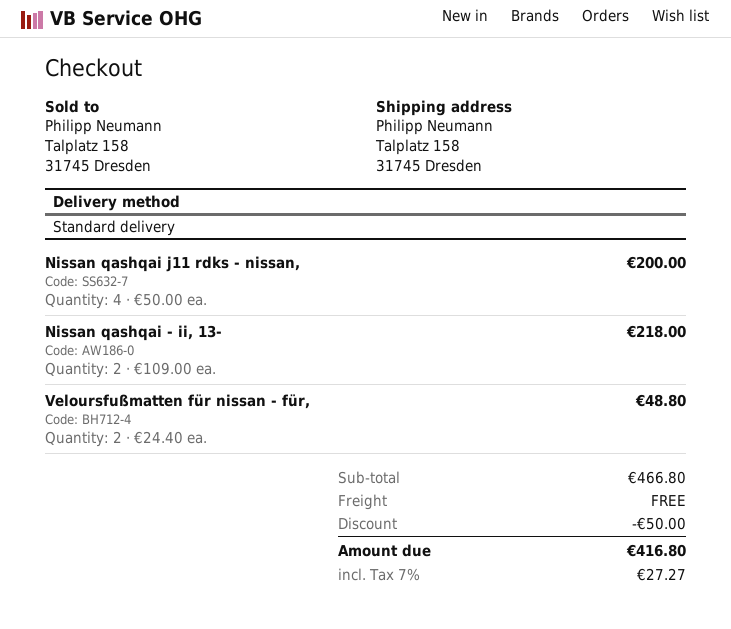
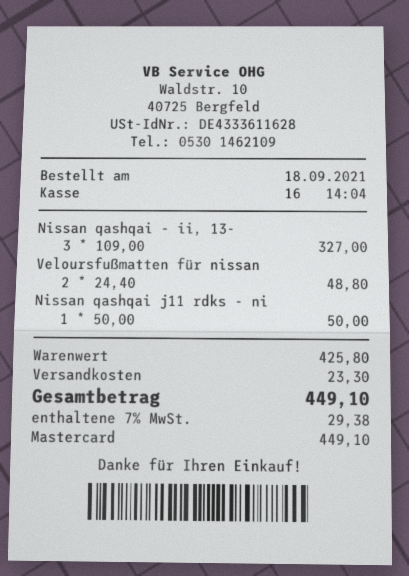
Nissan qashqai j11 rdks - nissan,: 4 x 50.00 = 200.00 -> 1 x 50.00 = 50.00
Nissan qashqai - ii, 13-: 2 x 109.00 = 218.00 -> 3 x 109.00 = 327.00
subtotal: 466.80 -> 425.80
discount: 50.00 -> none
shipping: 0.00 -> 23.30
tax: 7% = 27.27 -> 7% = 29.38
total: 416.80 -> 449.10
+-------+
* **Task to complete**: Exact repeats of the lines from the first one in the data through the line containing "tax: 7% = 27.27 -> 7% = 29.38" make up the answer. Pictures do not.

* **Solution below**:
Nissan qashqai j11 rdks - nissan,: 4 x 50.00 = 200.00 -> 1 x 50.00 = 50.00
Nissan qashqai - ii, 13-: 2 x 109.00 = 218.00 -> 3 x 109.00 = 327.00
subtotal: 466.80 -> 425.80
discount: 50.00 -> none
shipping: 0.00 -> 23.30
tax: 7% = 27.27 -> 7% = 29.38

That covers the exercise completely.